Most of us grew up this way. Our habits tend to be very linear to each other. But when those habits have a shift we kinda deal with them in non-linear ways. Meaning we either become the slug or the hummer. As in, hummingbirds moving swiftly place to place. Some go back and forth between being a slug and a hummer. For me I think I became the hummingbird moving around and giving myself several tasks to accomplish each day not allowing myself to become the slug. Even though I missed my Sunday lie in's I still didn't take the time to indulge because maybe I felt everyday lately could be a Sunday.
But everyday isn't Sunday is it? Maybe it's a mental thing. But if it's a mental thing for me then it is for many other people around the world. I've spent Sundays in many places around the globe and I have to say a Sunday in Zurich resembles a Sunday in Paris. A Sunday in China is similar to a Sunday in Europe. It seems Sundays have been a day of peace and reset for many of us. The special day we have a lie in, watch some telly and leisurely eat some breakfast. Maybe, and that's a big maybe, we change out of our pajamas. We may even plan a nice leisurely walk or brunch with friends. No matter the plan Sunday's are the day we leisurely do what we want and recharge how we see fit. Some people that work on Sunday's don't particularly like working Sundays and would opt out if they could.

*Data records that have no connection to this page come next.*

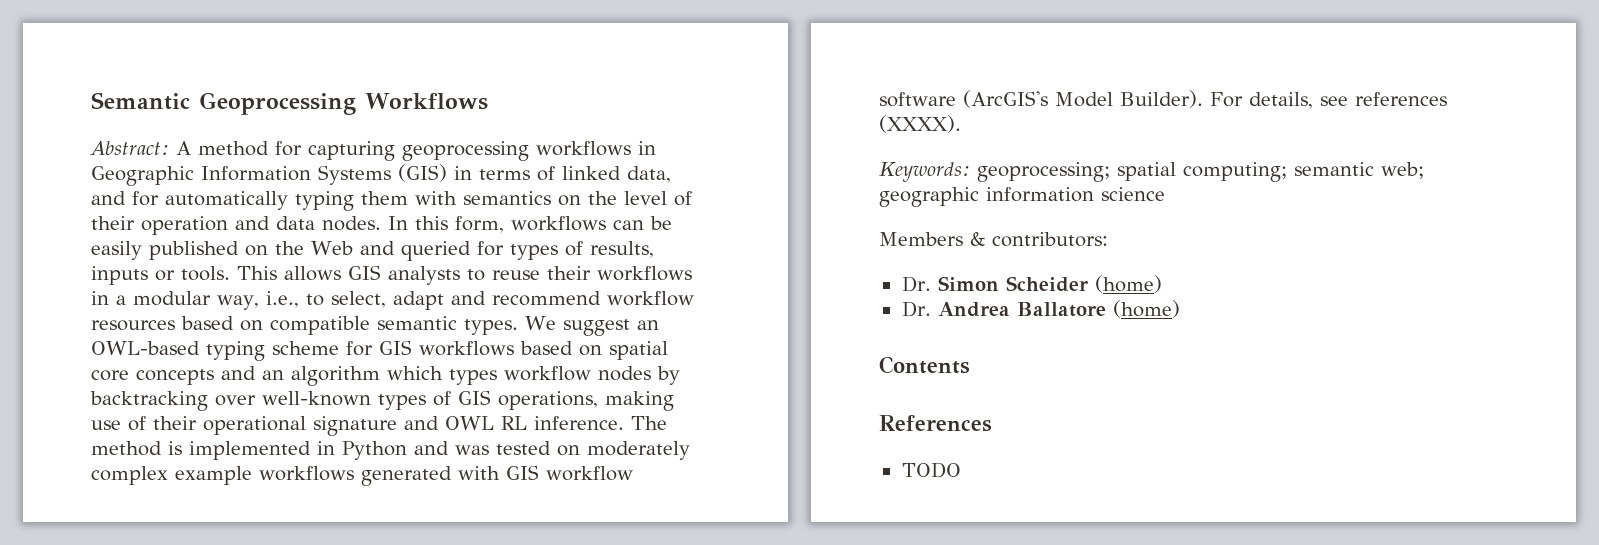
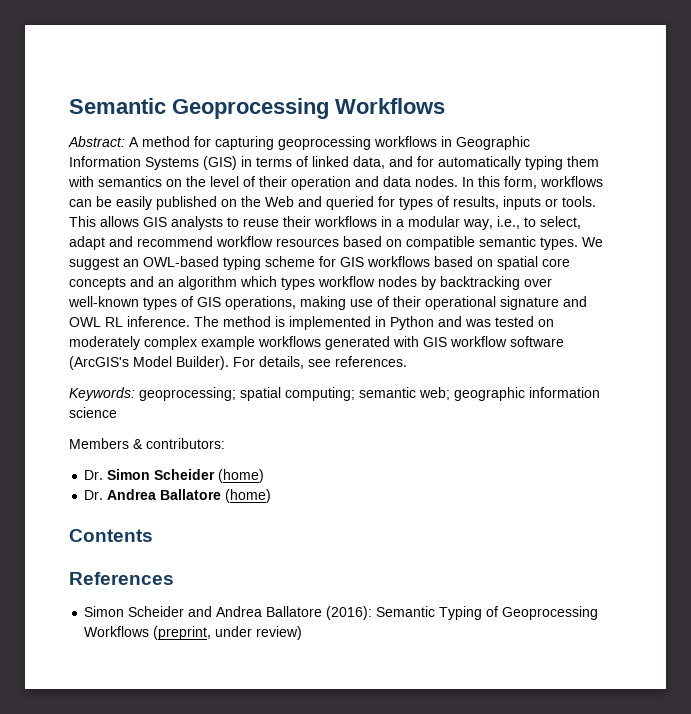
[1355,92,1447,106] [879,115,961,133] references (XXXX). -> [335,356,407,367] references.
[901,462,961,478] TODO -> [84,606,599,620] [84,626,303,640] Simon Scheider and Andrea Ballatore (2016): Semantic Typing of Geoprocessing Workflows (preprint, under review)

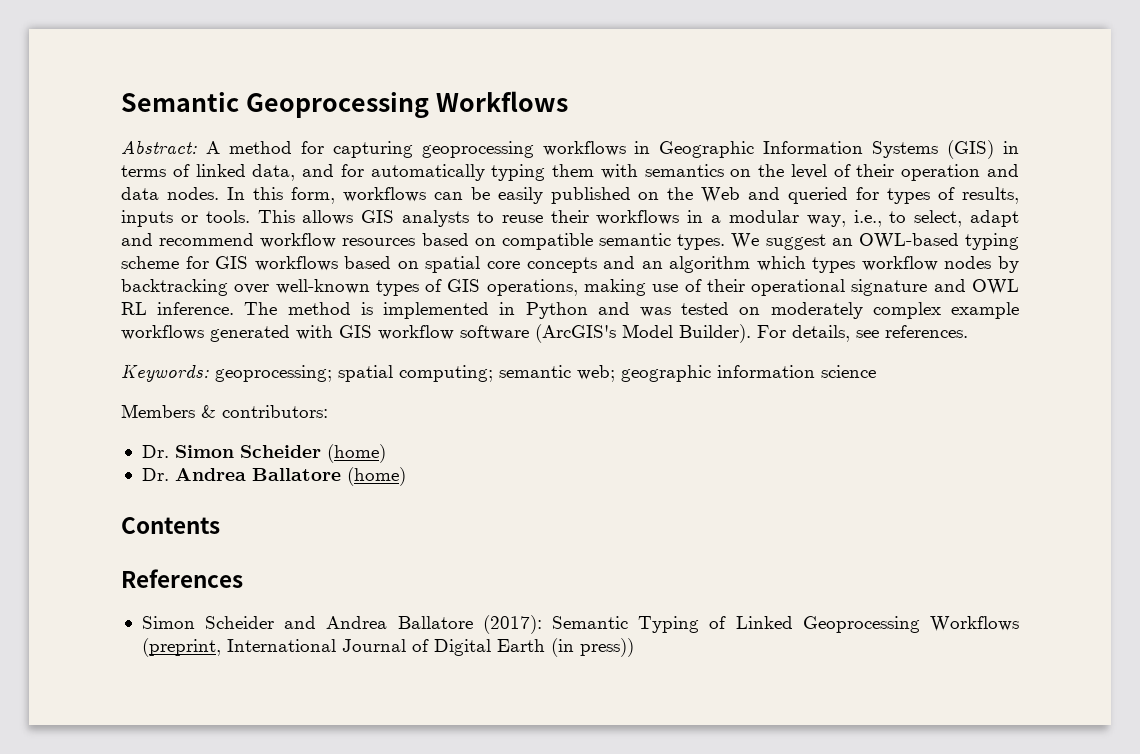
[326,606,373,620] (2016): -> [482,615,542,634] (2017):
(499, 611) none -> [735,616,793,629] Linked
[215,626,303,640] under review) -> [226,638,634,657] International Journal of Digital Earth (in press))

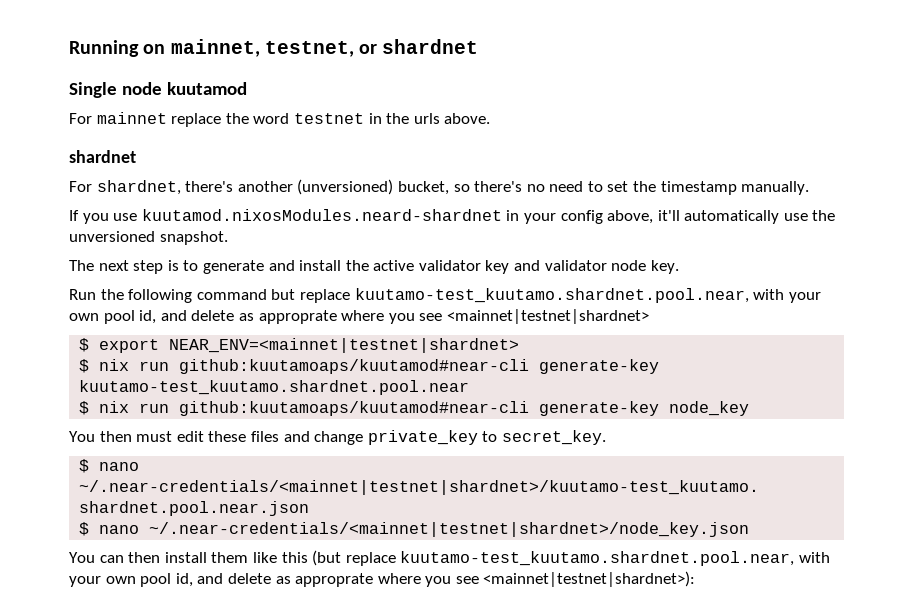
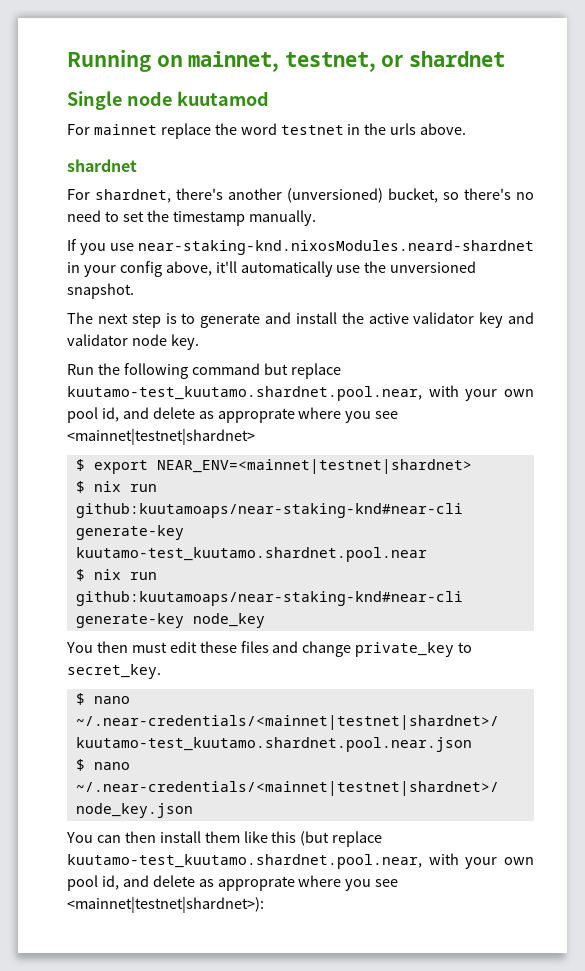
[141,209,502,221] kuutamod.nixosModules.neard-shardnet -> [138,240,534,255] near-staking-knd.nixosModules.neard-shardnet
[179,359,530,374] github:kuutamoaps/kuutamod#near-cli -> [75,503,463,518] github:kuutamoaps/near-staking-knd#near-cli
[179,401,530,416] github:kuutamoaps/kuutamod#near-cli -> [75,591,463,606] github:kuutamoaps/near-staking-knd#near-cli

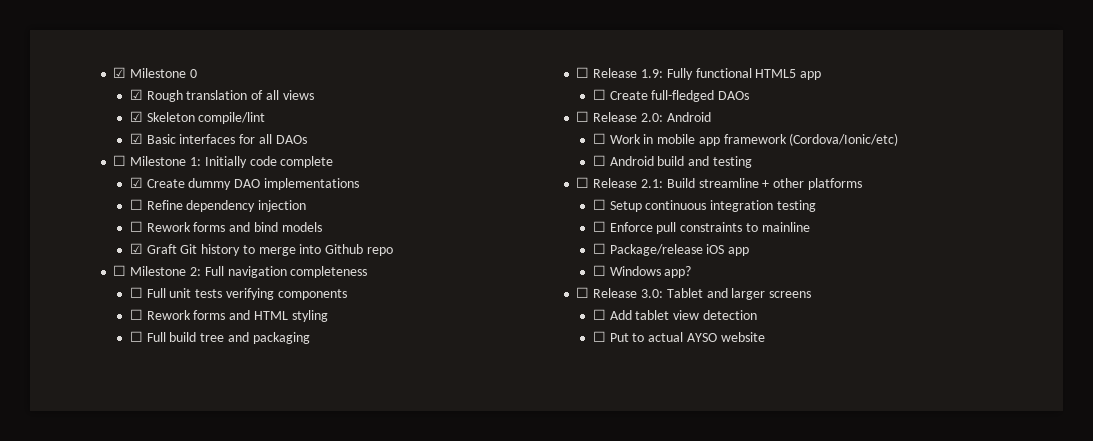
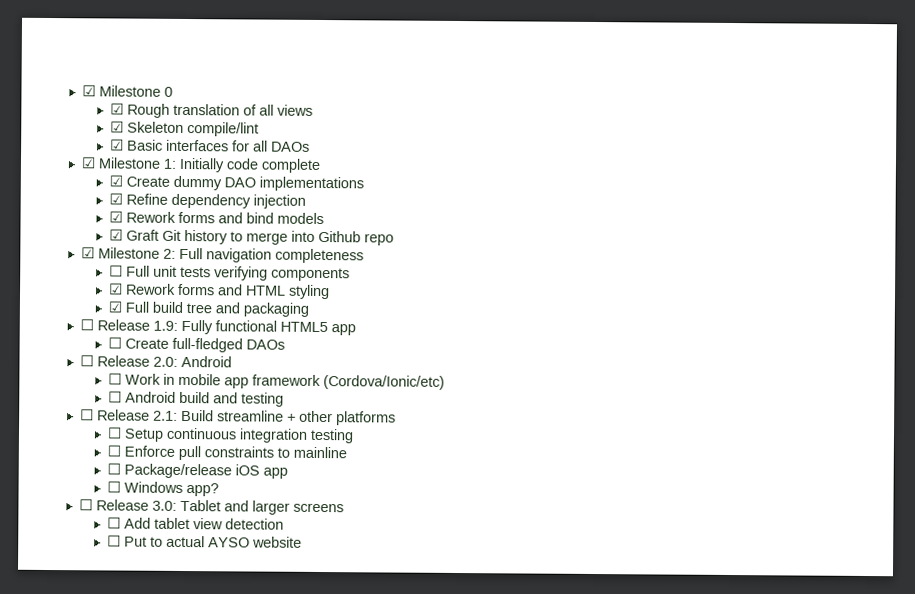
[113,155,127,166] ☐ -> [80,157,96,169] ☑
[129,199,143,210] ☐ -> [109,193,124,205] ☑
[129,221,143,232] ☐ -> [109,211,124,223] ☑
[113,265,127,276] ☐ -> [80,247,95,259] ☑
[129,309,143,320] ☐ -> [109,283,124,295] ☑
[129,331,143,342] ☐ -> [108,301,123,313] ☑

So when I woke up this Sunday morning and began the new routine I'd developed of getting dressed to start some daily tasks I decided to backtrack and take my Sundays back. I took off the shorts and t-shirt I'd gotten dressed into and I slipped on one of my Natori loungewear sets. I love loungewear! I am a big fan of Natori loungewear and sleep sets. I think every woman should have some gorgeous lounging wear reminiscent of the 1920's in her arsenal. Putting on loungewear sorta sets the tone for me that it's going to be a chilled day with no intention of stepping outside. So I put on my loungewear, made a snack and crawled back in bed where I intend on staying until Monday morning. Even though I'm writing this story it's not at a table with me fully dressed. I'm sitting here looking out my bedroom windows, my lemon water on my bedside table, plumped up by several pillows, legs, tucked under my all white bedding consisting of high thread count sheets, comforter and a quilt - very cozy - listening at this very moment to George Michael "Amazing." I do feel amazing! And on that note, I'm going to dance my way back to the kitchen, make myself another snack and will return to my plush fluffy white cloud for a much anticipated exciting "Come Dine With Me" marathon.